*** Opening Input material ***

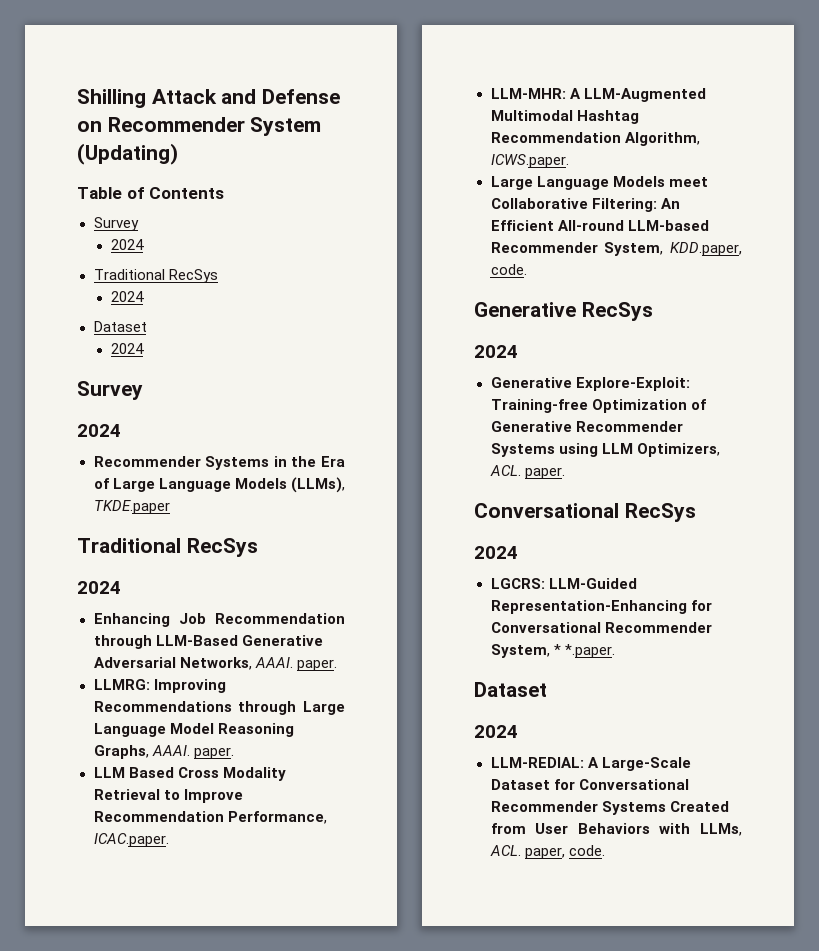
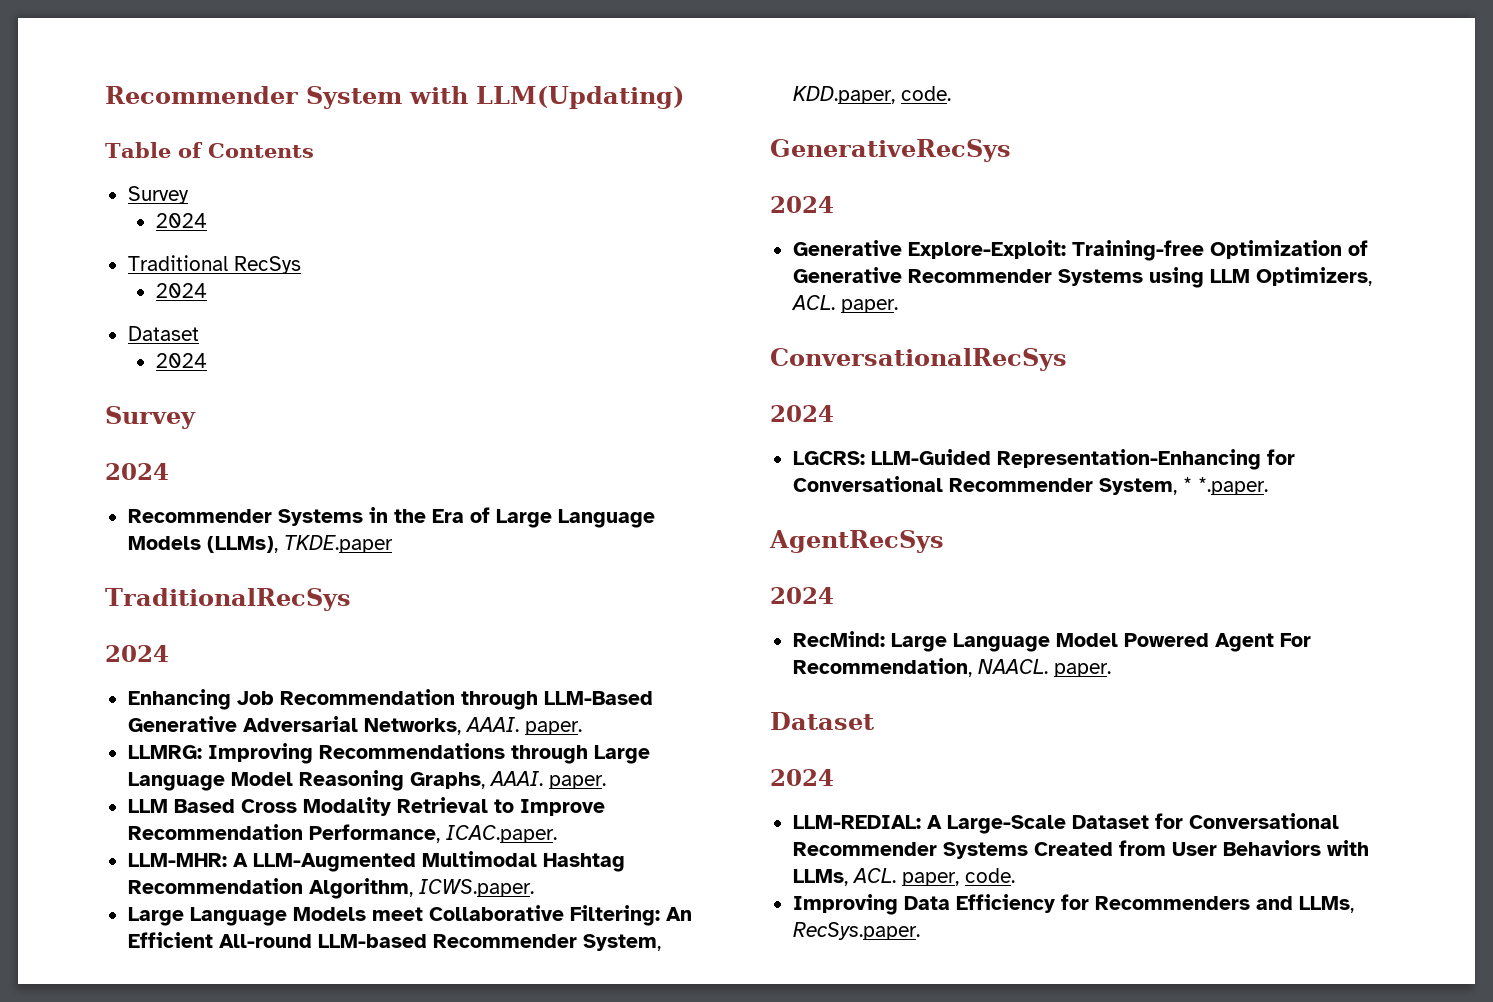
- Shilling Attack and Defense on Recommender System (Updating)
+ Recommender System with LLM(Updating)
  Recommender Systems in the Era of Large Language Models (LLMs), TKDE.paper
- Traditional RecSys
+ TraditionalRecSys
- Generative RecSys
+ GenerativeRecSys
- Conversational RecSys
+ ConversationalRecSys
+ AgentRecSys
+ 2024
+ RecMind: Large Language Model Powered Agent For Recommendation, NAACL. paper.
+ Improving Data Efficiency for Recommenders and LLMs, RecSys.paper.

*** Closing Input material ***

_What is being asked_
When you reach the line containing "- Generative RecSys" in the listing, transcribe it and every line after it exactly, through the last line, and add nothing.

_Result_
- Generative RecSys
+ GenerativeRecSys
- Conversational RecSys
+ ConversationalRecSys
+ AgentRecSys
+ 2024
+ RecMind: Large Language Model Powered Agent For Recommendation, NAACL. paper.
+ Improving Data Efficiency for Recommenders and LLMs, RecSys.paper.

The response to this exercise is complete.